Remember when USC freshman quarterback Kedon Slovis was the second coming after his first college football game? Chalk that one up to an inept Stanford defense (combined with a little talent, too).

When Oregon heads to Palo Alto, offensive coordinator Marcus Arroyo needs to press Oregon’s advantage. Don’t try and get cute with the run game, pistol formation or establishing the inside run. Throw the ball. Throw the ball early and throw it often. Allow quarterback Justin Herbert to connect with the now-proven weapons of Johnny Johnson III, Jacob Breeland and Jaylon Redd.

Oregon’s receivers are no longer a question mark. They are a strength, and they should be utilized to their full extent.

Get Bryan Addison Involved

Redshirt freshman Bryan Addison has the build and skills to be an impact player at the college level and beyond. And while he had a tough drop in Week 1 against Auburn, getting Addison into rhythm in the coming weeks will be critical in further opening Oregon’s offense.

At 6-5 and 190 pounds, Addison gives Oregon a big presence on the field. And if he is used in packages with Juwan Johnson, Spencer Webb and Jacob Breeland, the Ducks will field one of their most physically imposing receiving corps in years.

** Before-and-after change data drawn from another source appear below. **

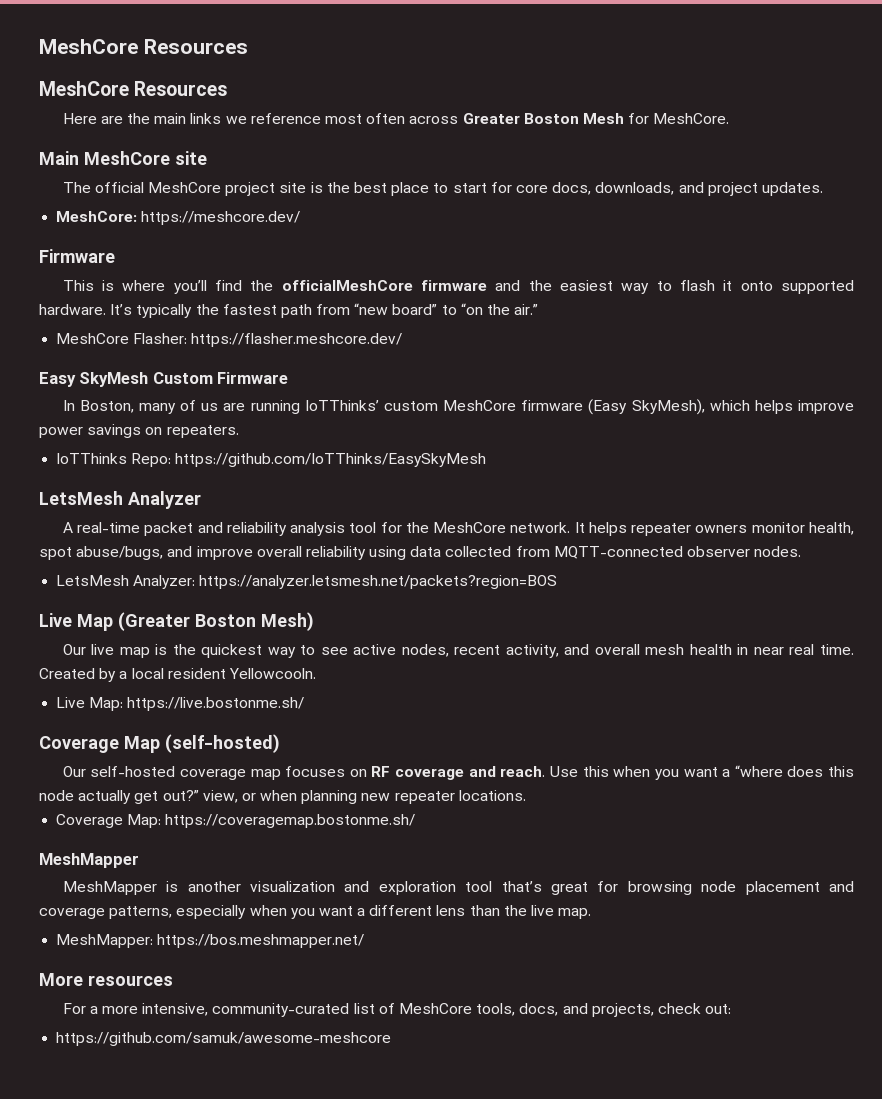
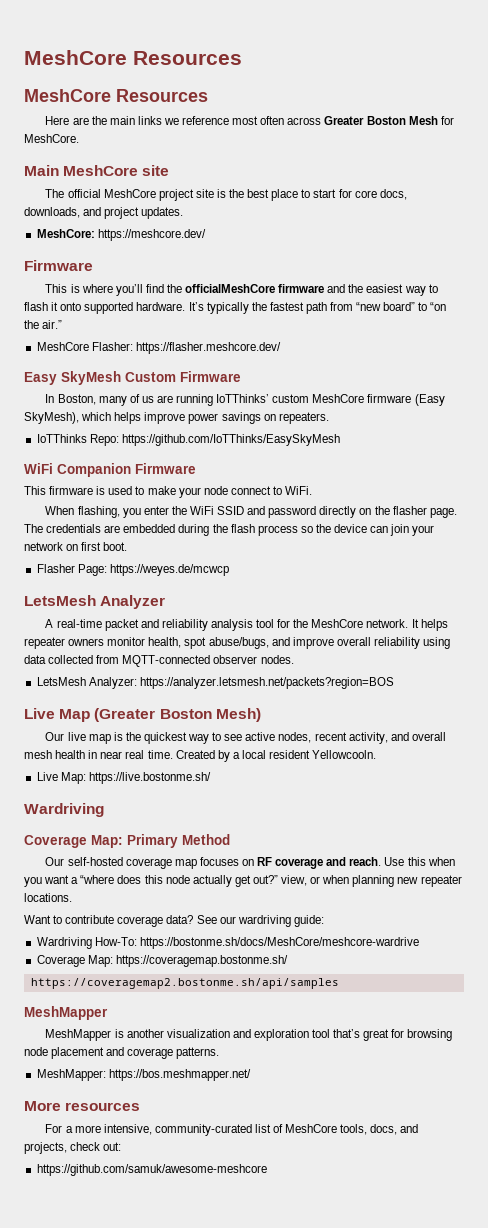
+ WiFi Companion Firmware
+ This firmware is used to make your node connect to WiFi.
+ When flashing, you enter the WiFi SSID and password directly on the flasher page. The credentials are embedded during the flash process so the device can join your network on first boot.
+ Flasher Page: https://weyes.de/mcwcp
  Live Map: https://live.bostonme.sh/
- Coverage Map (self-hosted)
+ Wardriving
+ Coverage Map: Primary Method
+ Want to contribute coverage data? See our wardriving guide:
+ Wardriving How-To: https://bostonme.sh/docs/MeshCore/meshcore-wardrive
+ https://coveragemap2.bostonme.sh/api/samples
- MeshMapper is another visualization and exploration tool that’s great for browsing node placement and coverage patterns, especially when you want a different lens than the live map.
+ MeshMapper is another visualization and exploration tool that’s great for browsing node placement and coverage patterns.

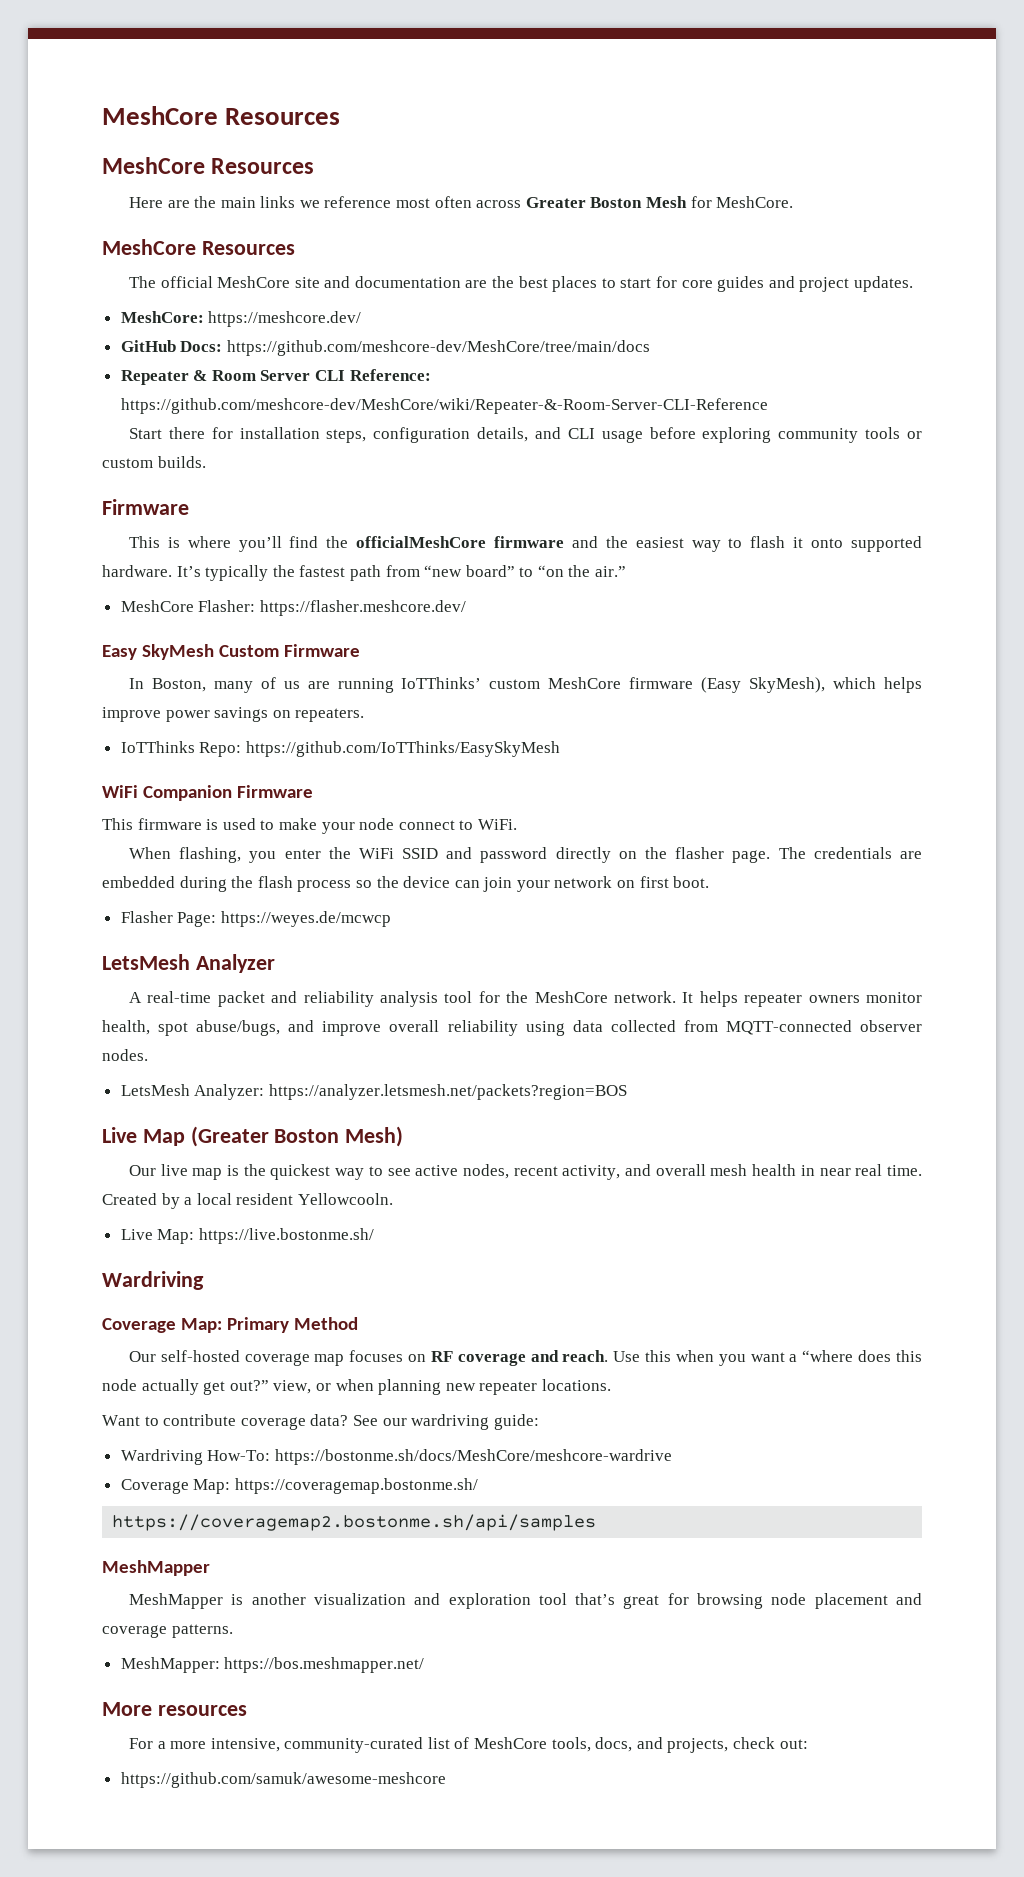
  Here are the main links we reference most often across Greater Boston Mesh for MeshCore.
- Main MeshCore site
+ MeshCore Resources
- The official MeshCore project site is the best place to start for core docs, downloads, and project updates.
+ The official MeshCore site and documentation are the best places to start for core guides and project updates.
+ GitHub Docs: https://github.com/meshcore-dev/MeshCore/tree/main/docs
+ Repeater & Room Server CLI Reference: https://github.com/meshcore-dev/MeshCore/wiki/Repeater-&-Room-Server-CLI-Reference
+ Start there for installation steps, configuration details, and CLI usage before exploring community tools or custom builds.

Still, Addison has just three catches the past two games, and he had just one for four yards against Montana. As defenses start to key Johnson III, Addison will need to have a bigger presence on offense to give Oregon the length they need.

Furthermore, Stanford cornerbacks Paulson Adebo and Obi Eboh are no slouches. Yes, the Cardinal have given up plenty through the air, but Adebo is a standout corner, and both Adebo and Eboh are physically imposing.

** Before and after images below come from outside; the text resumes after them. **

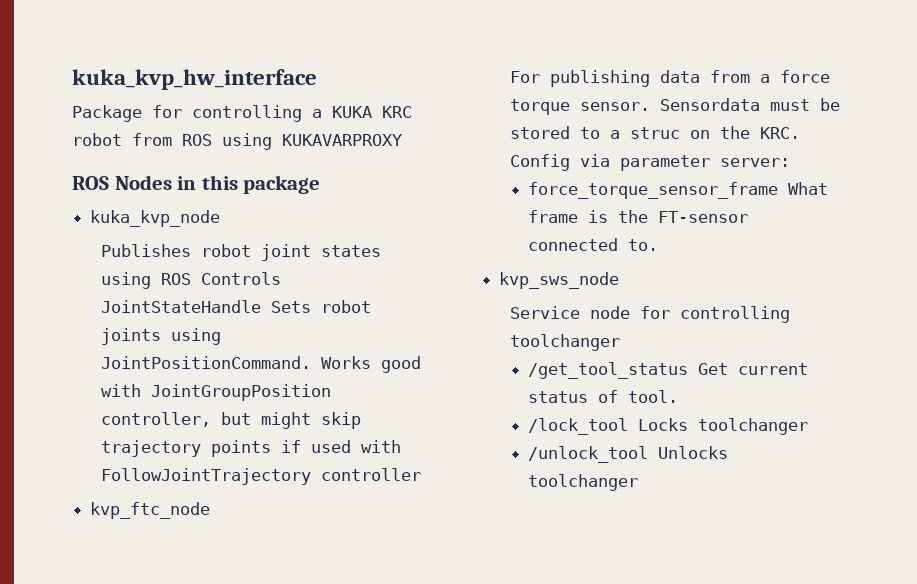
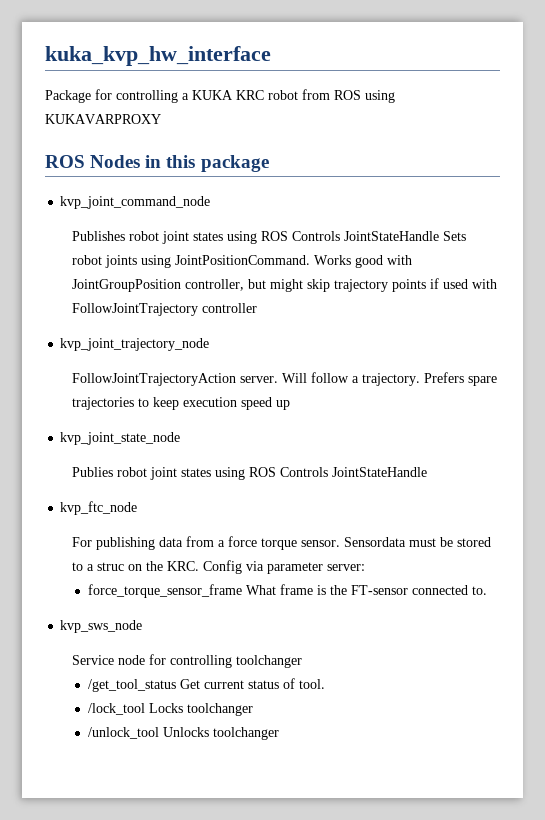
- kuka_kvp_node
+ kvp_joint_command_node
+ kvp_joint_trajectory_node
+ FollowJointTrajectoryAction server. Will follow a trajectory. Prefers spare trajectories to keep execution speed up
+ kvp_joint_state_node
+ Publies robot joint states using ROS Controls JointStateHandle

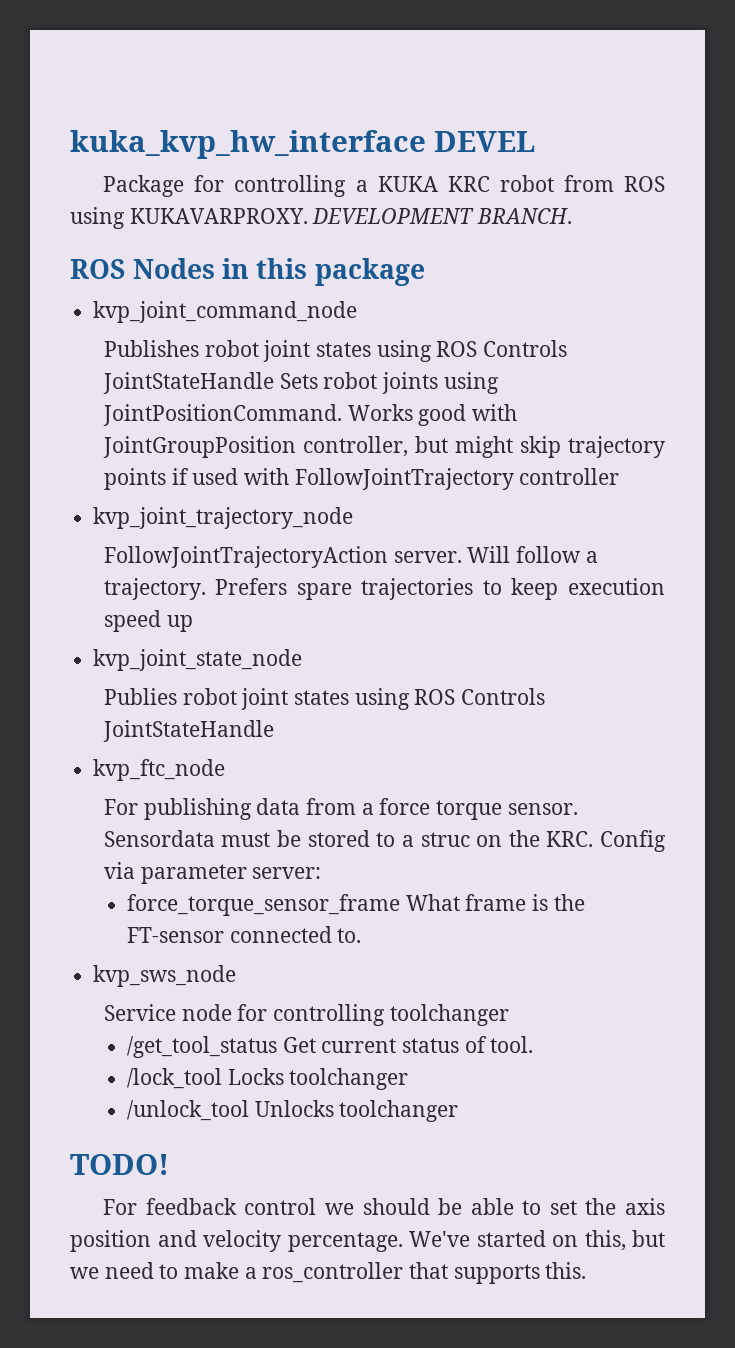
- kuka_kvp_hw_interface
+ kuka_kvp_hw_interface DEVEL
- Package for controlling a KUKA KRC robot from ROS using KUKAVARPROXY
+ Package for controlling a KUKA KRC robot from ROS using KUKAVARPROXY. DEVELOPMENT BRANCH.
+ TODO!
+ For feedback control we should be able to set the axis position and velocity percentage. We've started on this, but we need to make a ros_controller that supports this.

Oregon will need Addison’s speed and length to test Stanford’s corners and open opportunities for the rest of the offense.

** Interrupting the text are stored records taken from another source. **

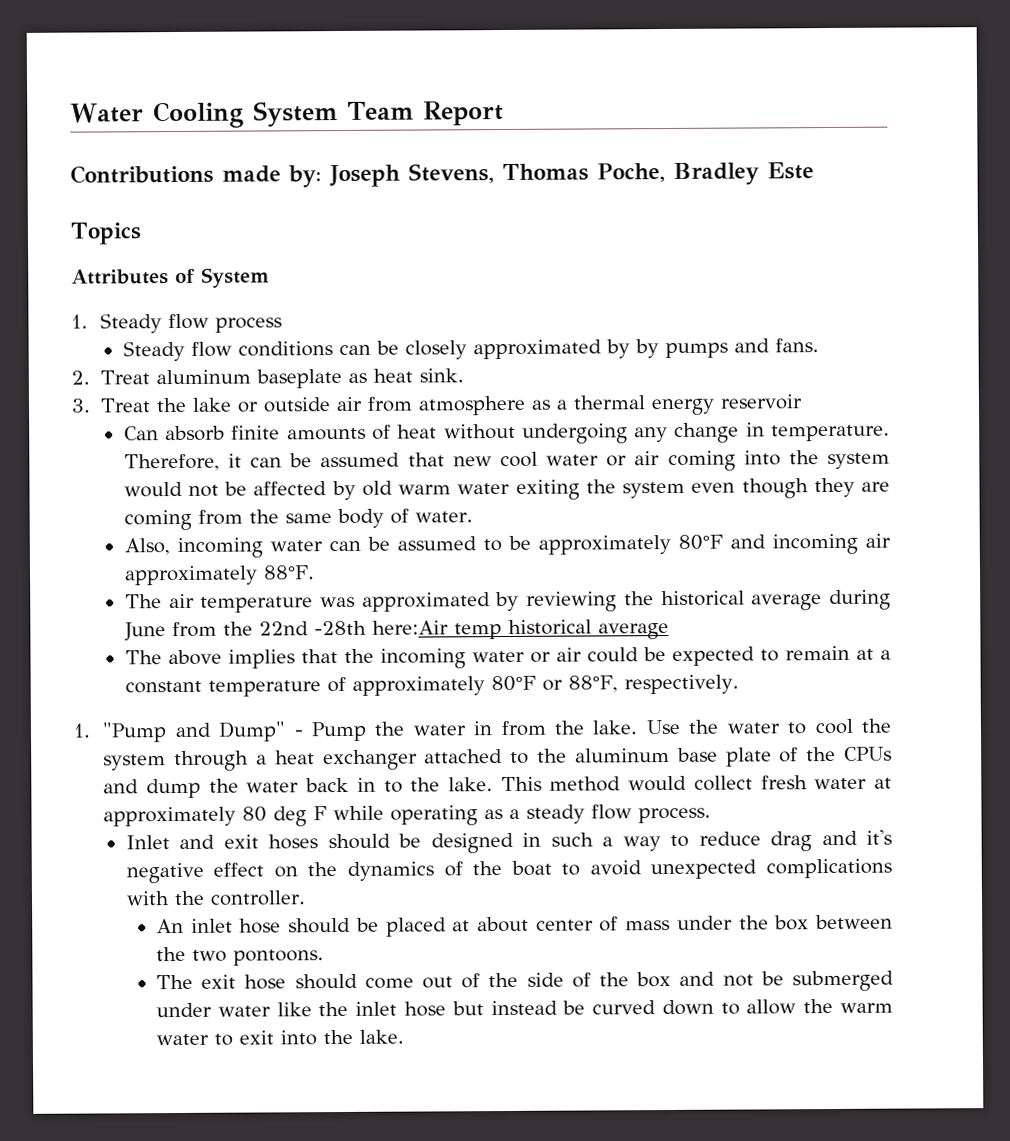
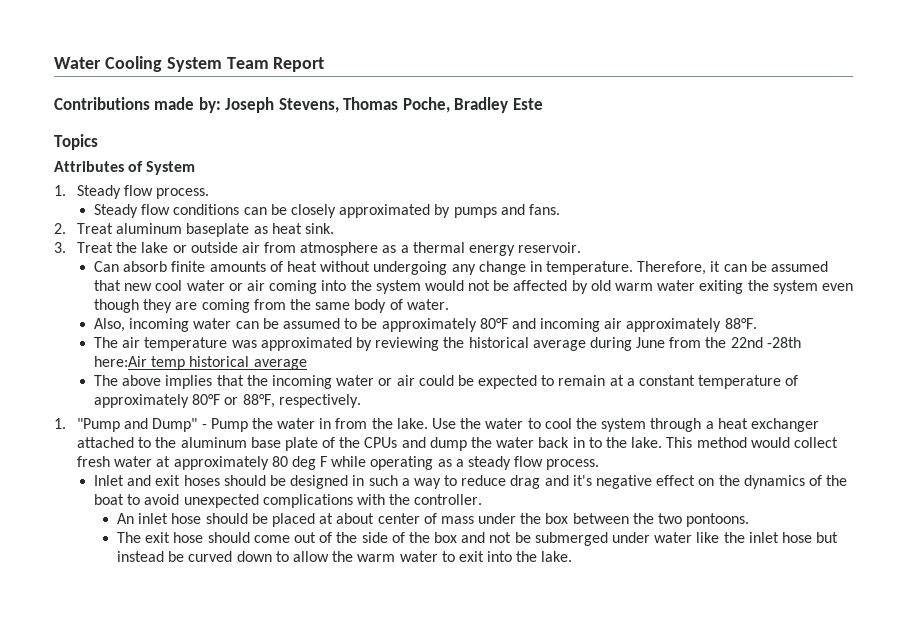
- 1. Steady flow process
+ 1. Steady flow process.
- Steady flow conditions can be closely approximated by by pumps and fans.
+ Steady flow conditions can be closely approximated by pumps and fans.
- 3. Treat the lake or outside air from atmosphere as a thermal energy reservoir
+ 3. Treat the lake or outside air from atmosphere as a thermal energy reservoir.

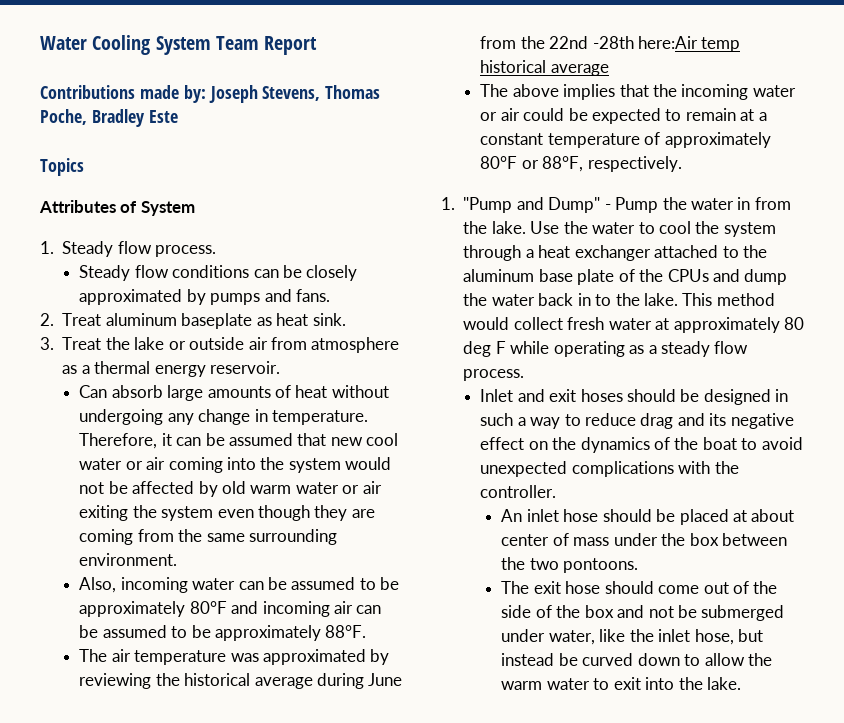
- Can absorb finite amounts of heat without undergoing any change in temperature.
+ Can absorb large amounts of heat without undergoing any change in temperature.
- Therefore, it can be assumed that new cool water or air coming into the system would not be affected by old warm water exiting the system even though they are coming from the same body of water.
+ Therefore, it can be assumed that new cool water or air coming into the system would not be affected by old warm water or air exiting the system even though they are coming from the same surrounding environment.
- Also, incoming water can be assumed to be approximately 80°F and incoming air approximately 88°F.
+ Also, incoming water can be assumed to be approximately 80°F and incoming air can be assumed to be approximately 88°F.
- Inlet and exit hoses should be designed in such a way to reduce drag and it's negative effect on the dynamics of the boat to avoid unexpected complications with the controller.
+ Inlet and exit hoses should be designed in such a way to reduce drag and its negative effect on the dynamics of the boat to avoid unexpected complications with the controller.
- The exit hose should come out of the side of the box and not be submerged under water like the inlet hose but instead be curved down to allow the warm water to exit into the lake.
+ The exit hose should come out of the side of the box and not be submerged under water, like the inlet hose, but instead be curved down to allow the warm water to exit into the lake.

Running Backs, Hit Your Holes

First, there was the Arroyo flex. Now, there’s the Oregon bounce.

In the first three games of the year, Oregon fans often  have been left scratching their heads about the run game. The offensive line was opening holes, but Oregon’s running backs weren’t hitting them. Instead, they were hitting their linemen.

Thus, the Oregon bounce.

Maybe it’s hesitancy to press headstrong into the middle of a defense, or perhaps they are waiting for a wider opportunity. But whatever the reason, Oregon backs haven’t been hitting the holes the offensive line has been opening.

C.J. Verdell and Travis Dye have consistently bounced off their own linemen and looked indecisive in where they want to take the ball. Against an aggressive, opportunistic Stanford defense, this could present a problem.

If the Ducks are to establish the running game against the Cardinal, Oregon’s backs must be more confident in their decisions and run aggressively.

Furthermore, Marcus Arroyo must allow the backs to use their speed to stretch the edge.

The most successful runs this year have come in classic Oregon fashion, stretching the field for a few plays and then hitting the defense hard up the middle once they tire out or cheat to the outside. Getting back to the basics of the Oregon run game is critical to offensive success against Stanford.